Seriously, folks, this is the weepiest show on television. But, hell, the talent on display merits every salty drop.
|Robert W. Butler
I, too, love the show and am blown away with the talent, both dancers and choreographers. I, too, don’t like the voting process. As in Idol, it turns out to be a popularity contest more than talent. I prefer the voice, where the singers are screened first and invited to participate.

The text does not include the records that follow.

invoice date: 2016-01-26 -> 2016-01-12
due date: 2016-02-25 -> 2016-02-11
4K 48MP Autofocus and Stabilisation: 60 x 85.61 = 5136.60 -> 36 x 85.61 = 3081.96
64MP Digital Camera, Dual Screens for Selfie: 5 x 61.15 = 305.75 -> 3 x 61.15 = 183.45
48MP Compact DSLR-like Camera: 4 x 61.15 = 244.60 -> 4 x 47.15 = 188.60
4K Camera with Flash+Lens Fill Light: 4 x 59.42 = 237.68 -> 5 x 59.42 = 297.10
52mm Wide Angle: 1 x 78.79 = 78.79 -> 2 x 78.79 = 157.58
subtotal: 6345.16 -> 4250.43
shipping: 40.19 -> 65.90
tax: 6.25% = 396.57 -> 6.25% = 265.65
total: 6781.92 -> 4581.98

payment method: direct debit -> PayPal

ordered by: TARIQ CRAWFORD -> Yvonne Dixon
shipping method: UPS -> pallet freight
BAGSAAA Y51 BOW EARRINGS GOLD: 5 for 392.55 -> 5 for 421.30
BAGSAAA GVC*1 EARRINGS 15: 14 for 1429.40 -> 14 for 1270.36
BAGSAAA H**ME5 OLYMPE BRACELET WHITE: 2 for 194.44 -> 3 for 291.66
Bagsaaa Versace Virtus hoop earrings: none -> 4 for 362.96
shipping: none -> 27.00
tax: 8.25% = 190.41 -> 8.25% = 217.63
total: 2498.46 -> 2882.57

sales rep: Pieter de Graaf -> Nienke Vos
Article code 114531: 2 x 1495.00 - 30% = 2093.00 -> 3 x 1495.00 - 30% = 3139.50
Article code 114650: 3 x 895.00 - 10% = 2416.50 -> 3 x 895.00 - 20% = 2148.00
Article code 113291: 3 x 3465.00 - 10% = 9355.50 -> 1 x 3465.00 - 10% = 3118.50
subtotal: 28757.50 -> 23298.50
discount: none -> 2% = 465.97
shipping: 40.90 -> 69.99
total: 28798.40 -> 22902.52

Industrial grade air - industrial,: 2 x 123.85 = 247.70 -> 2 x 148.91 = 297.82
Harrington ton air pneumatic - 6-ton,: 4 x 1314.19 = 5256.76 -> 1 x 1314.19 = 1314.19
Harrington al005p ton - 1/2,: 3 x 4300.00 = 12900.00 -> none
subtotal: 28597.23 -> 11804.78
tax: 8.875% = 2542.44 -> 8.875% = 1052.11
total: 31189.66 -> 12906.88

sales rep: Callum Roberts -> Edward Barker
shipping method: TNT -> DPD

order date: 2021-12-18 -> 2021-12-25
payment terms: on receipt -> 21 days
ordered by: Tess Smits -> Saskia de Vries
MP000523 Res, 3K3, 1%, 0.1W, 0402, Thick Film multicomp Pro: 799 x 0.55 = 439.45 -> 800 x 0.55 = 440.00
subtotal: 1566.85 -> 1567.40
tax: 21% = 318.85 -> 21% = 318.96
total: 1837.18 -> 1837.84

Loved seeing your review. I’m a SYTYCD fanatic with more tolerance than you for the format. I do wish the judges had more control over who goes or stays,
but relish the auditions, too. They show fewer of the self-deluded weirdos than American Idol, and it lets us see that first moment when judges are stunned enough to cry. It also shows us phenomenal dancers in one style that can’t carry them through the choreography round, especially those with physical handicaps that would make them unsuitable for the partnered dances. Thank you!
It is an incredible show. Not for the Teen Magazine Up Close & Personals which tell us cutsie things about the stars….not for the voting which tells us way too much about the quality of popular taste (but, sadly, nothing surprising)…not for the occasional judge whose presence on the panel is nothing more than a nod towards the people who vote for the dancer with the best hair…but for the magic: the artistry of the choreography, the incredible intensity of the effort, and the manytimes transcendent beauty of the dance.
When it’s at its best, it takes your breath away.
There isn’t anything else which comes close.
It doesn’t happen everytime but, as Robert says, it happens often. And when it does, when the choreographer has created something the world has never seen before, when the talent of the dancers melts into the music, when God-Knows-How-Many-Hours of practice, blood, sweat, and exhaustion all combine in this instant of aching beauty — we learn, once again, what it means to be human.
I can even put up with Carly Rae Jepsen for that.